A broken bird and our cat is still missing
There’s a broken bird on my deck. A robin. I can’t quite tell what is wrong with him. He has a feather stuck in his eye and his leg looks broken. He keeps trying to get up. He keeps shaking his head trying to get the feather out, which does not help his concussion. I want John to hurry up and get home so he can stop the suffering. I feel so sorry for it. I’m sure it hit the window. That has been happening a lot the last few weeks. Loud bangs into the window and dead birds below. We even have things hung in the windows so they can see them and not think they go straight through.
Our cat is still missing. Her name is Sam. I hope she isn’t suffering somewhere. I can’t bear to think about it. She is an always inside cat, a never outside cat. I hope she isn’t broken like this bird. We have been searching for her since Saturday when we realized she was gone. We have not heard her meow at all. We don’t know where she would have gone. There was another cat hanging around and we wonder if that cat chased her away. We don’t think Sam would be able to find her way back home.
We have had Sam since she was about a year old. Tayler was little, about four. Sam is 14. Her birthday is June 1, 2003. I thought she was younger, but I looked up her vet records. We got her from the Humane Society. We saved her. She was really sick, although we didn’t know it. We weren’t planning on giving her soft food. Only hard food. She wouldn’t touch the hard food. John and I told each other she would eat it if she got hungry enough. Whenever she would try to jump off something her legs were really stiff and she could hardly walk. Well after about three days of not eating, we called the vet. She came and looked at her and she told us to give her soft food, because her teeth couldn’t chew the hard food. She was too weak. We felt awful! Here we were getting this cat to save her and we ended up almost killing her. Once she got some food in her she was fine.
She has been the best cat. She has been Tayler’s cat. She has been our cat. All of us. Even the big kids. She slept in the crook of my arm every night and then would move over to John during the night and sleep in the crook of his arm. When he would get up in the morning and sit on the bed to wake up, she would sit beside him, waiting to get petted and waiting to get water out of the bathtub faucet.

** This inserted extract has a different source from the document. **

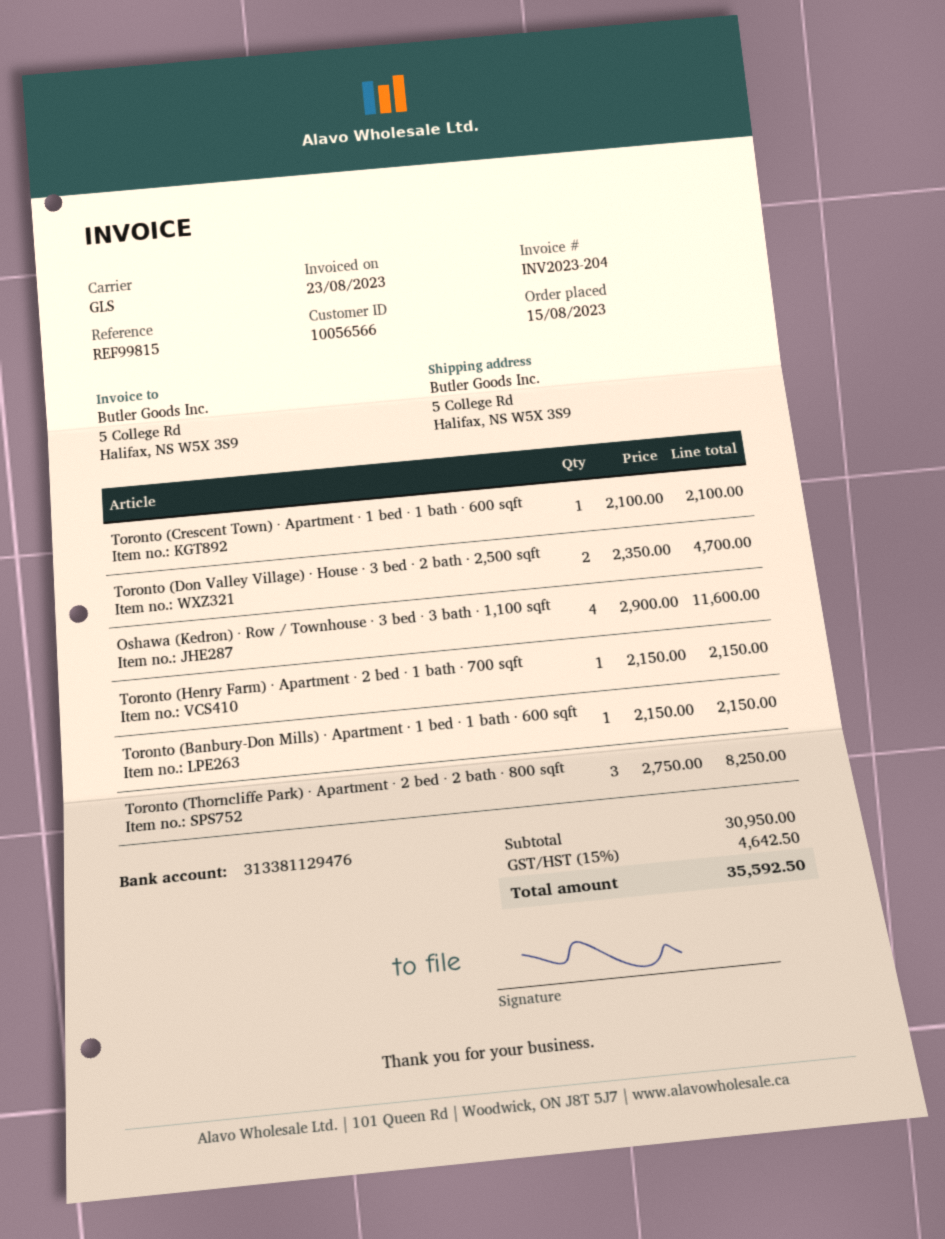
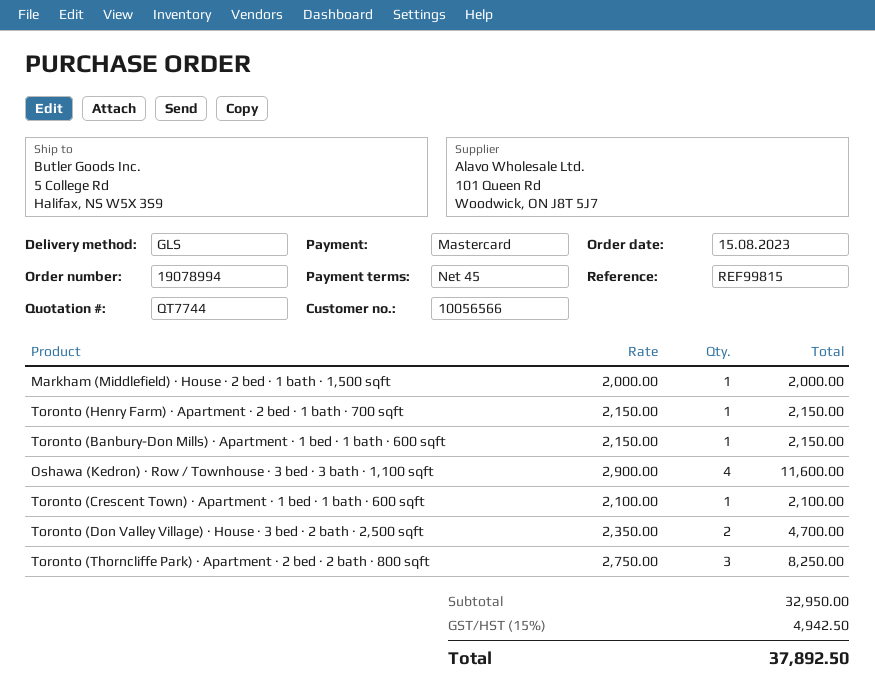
Markham (Middlefield) · House · 2 bed · 1 bath · 1,500 sqft: none -> 1 x 2000.00 = 2000.00
subtotal: 30950.00 -> 32950.00
tax: 15% = 4642.50 -> 15% = 4942.50
total: 35592.50 -> 37892.50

Every night when I would go to bed she would race me up the stairs and then plop down on her side at the top and wait for me to pet her. She was such a chill and cool cat.
We are holding out hope that she will come back or that someone will find her and return her. We live out in the country beside a sunflower field and across the road from the reservoir. There is plenty of brush and trees and things for her to get lost in. Odds aren’t good.
I pray that if she is no longer with us that she didn’t suffer. I can’t even imagine. It was so cold last night and she doesn’t have a winter coat or even know how to “be” outside. I can’t stand the thought of her suffering. It makes me sick to my stomach. I just pray that if anything happened to her it was quick. I pray that someone found her and took her in. Poor Sam. I pray she isn’t broken.